ICS/OT

Critical Vulnerabilities Expose ​​Weintek HMIs to Attacks

Weintek has patched critical and high-severity vulnerabilities found in its cMT series HMIs by industrial cybersecurity firm TXOne. 

Weintek has patched critical and high-severity vulnerabilities found in its cMT series HMIs by industrial cybersecurity firm TXOne. 

The US cybersecurity agency CISA last week warned organizations about critical- and high-severity vulnerabilities discovered by researchers in a human-machine interface (HMI) product made by Taiwan-based Weintek.

According to CISA, the impacted product, the Weintek cMT HMI, is used worldwide, including in critical manufacturing organizations, which are considered part of critical infrastructure. The vendor has released patches for cMT3000-series, cMT-HDM, and cMT-FHD products.

A total of three vulnerabilities have been found in the HMI by industrial cybersecurity firm TXOne Networks.
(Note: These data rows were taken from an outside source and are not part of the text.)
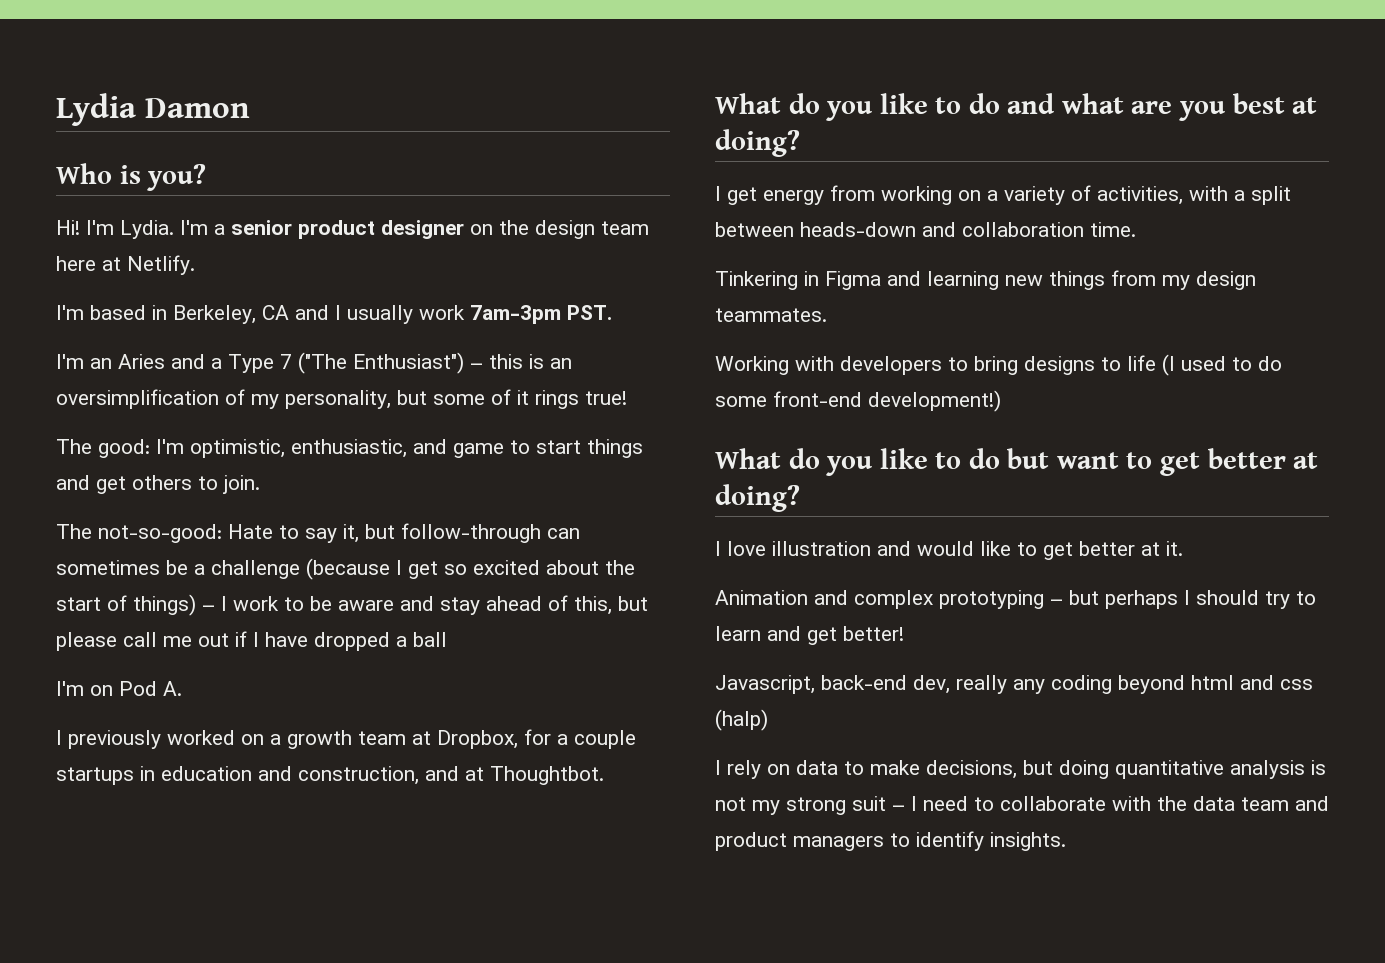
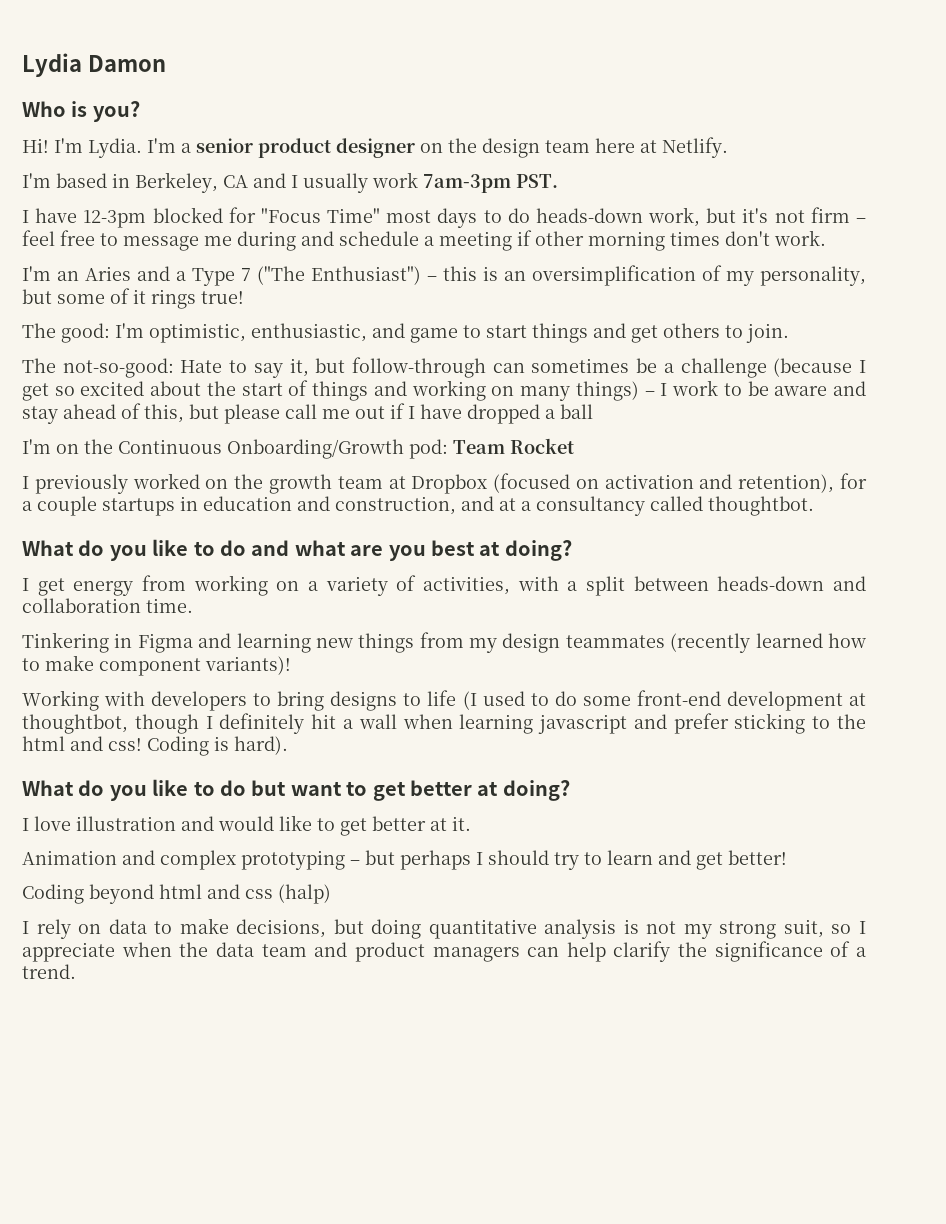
+ I have 12-3pm blocked for "Focus Time" most days to do heads-down work, but it's not firm – feel free to message me during and schedule a meeting if other morning times don't work.
- The not-so-good: Hate to say it, but follow-through can sometimes be a challenge (because I get so excited about the start of things) – I work to be aware and stay ahead of this, but please call me out if I have dropped a ball
+ The not-so-good: Hate to say it, but follow-through can sometimes be a challenge (because I get so excited about the start of things and working on many things) – I work to be aware and stay ahead of this, but please call me out if I have dropped a ball
- I'm on Pod A.
+ I'm on the Continuous Onboarding/Growth pod: Team Rocket
- I previously worked on a growth team at Dropbox, for a couple startups in education and construction, and at Thoughtbot.
+ I previously worked on the growth team at Dropbox (focused on activation and retention), for a couple startups in education and construction, and at a consultancy called thoughtbot.
- Tinkering in Figma and learning new things from my design teammates.
+ Tinkering in Figma and learning new things from my design teammates (recently learned how to make component variants)!
- Working with developers to bring designs to life (I used to do some front-end development!)
+ Working with developers to bring designs to life (I used to do some front-end development at thoughtbot, though I definitely hit a wall when learning javascript and prefer sticking to the html and css! Coding is hard).
- Javascript, back-end dev, really any coding beyond html and css (halp)
+ Coding beyond html and css (halp)
- I rely on data to make decisions, but doing quantitative analysis is not my strong suit – I need to collaborate with the data team and product managers to identify insights.
+ I rely on data to make decisions, but doing quantitative analysis is not my strong suit, so I appreciate when the data team and product managers can help clarify the significance of a trend.

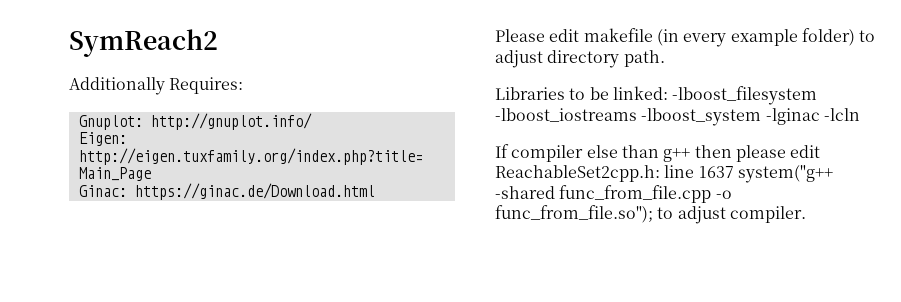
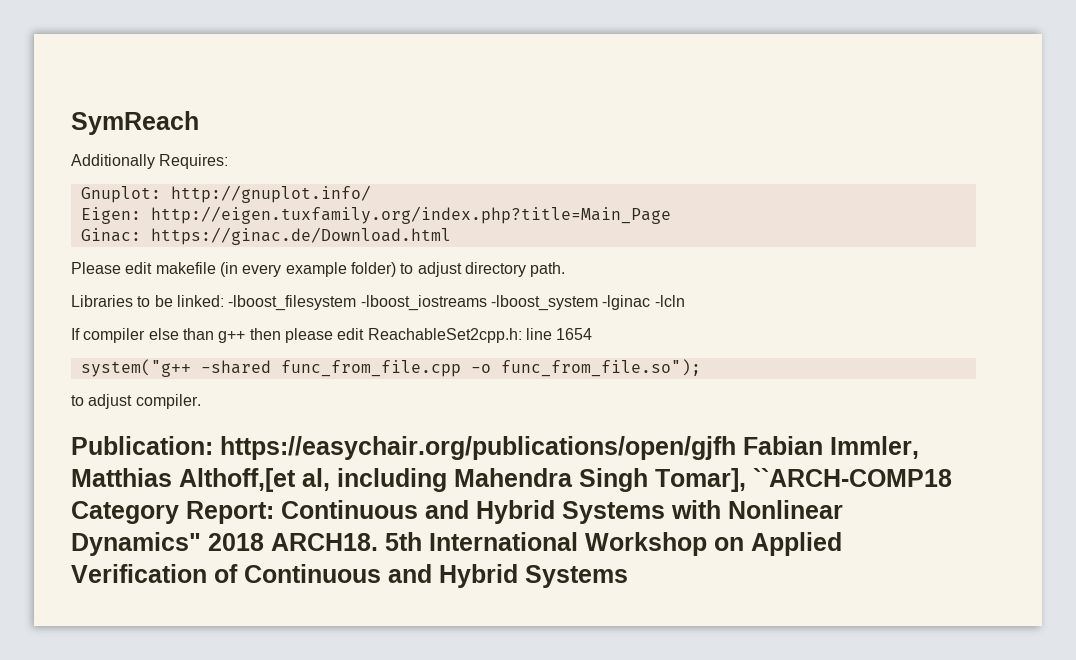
- SymReach2
+ SymReach
- If compiler else than g++ then please edit ReachableSet2cpp.h: line 1637 system("g++ -shared func_from_file.cpp -o func_from_file.so"); to adjust compiler.
+ If compiler else than g++ then please edit ReachableSet2cpp.h: line 1654
+ system("g++ -shared func_from_file.cpp -o func_from_file.so");
+ to adjust compiler.
+ Publication: https://easychair.org/publications/open/gjfh Fabian Immler, Matthias Althoff,[et al, including Mahendra Singh Tomar], ``ARCH-COMP18 Category Report: Continuous and Hybrid Systems with Nonlinear Dynamics" 2018 ARCH18. 5th International Workshop on Applied Verification of Continuous and Hybrid Systems

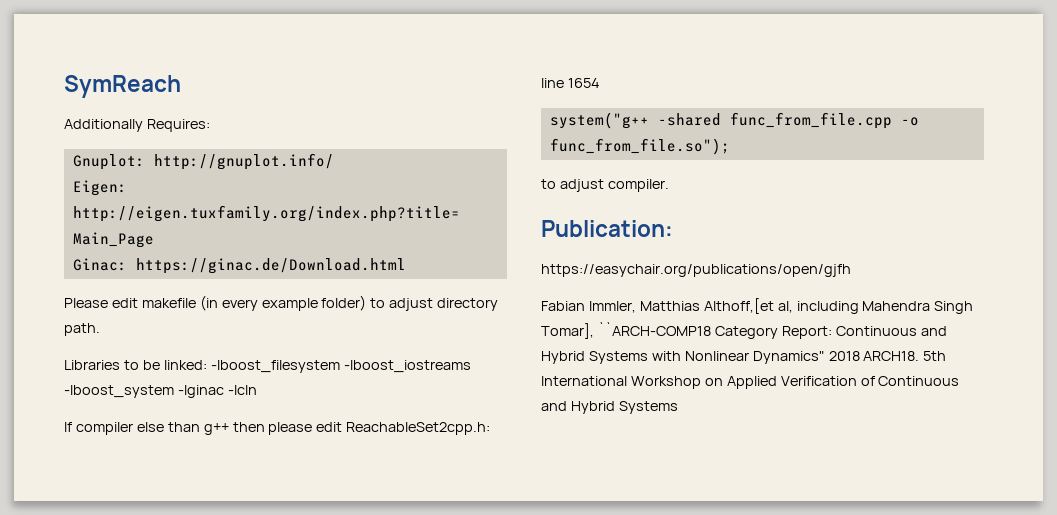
- Publication: https://easychair.org/publications/open/gjfh Fabian Immler, Matthias Althoff,[et al, including Mahendra Singh Tomar], ``ARCH-COMP18 Category Report: Continuous and Hybrid Systems with Nonlinear Dynamics" 2018 ARCH18.
+ Publication:
+ https://easychair.org/publications/open/gjfh
+ Fabian Immler, Matthias Althoff,[et al, including Mahendra Singh Tomar], ``ARCH-COMP18 Category Report: Continuous and Hybrid Systems with Nonlinear Dynamics" 2018 ARCH18.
They can be exploited by anonymous users to bypass the authentication process or execute arbitrary commands after they log in to the targeted device.

“By combining [the vulnerabilities], a remote attacker may gain access to the system or remotely execute commands without authentication via the web server whose OS version is listed as affected,” Weintek said in its own advisory last week. 

Hank Chen, the TXOne Networks researcher credited for finding the vulnerabilities, told SecurityWeek that the flaws could allow an attacker to take complete control of an HMI. 

However, Chen noted that while an attacker does not require any special permissions to launch a DoS attack, executing arbitrary commands requires the HMI’s password. 

The researcher said there are some impacted Weintek HMIs that are directly exposed to the internet, but such instances are “quite limited”.

TXOne has published a blog post providing technical details for each of the vulnerabilities.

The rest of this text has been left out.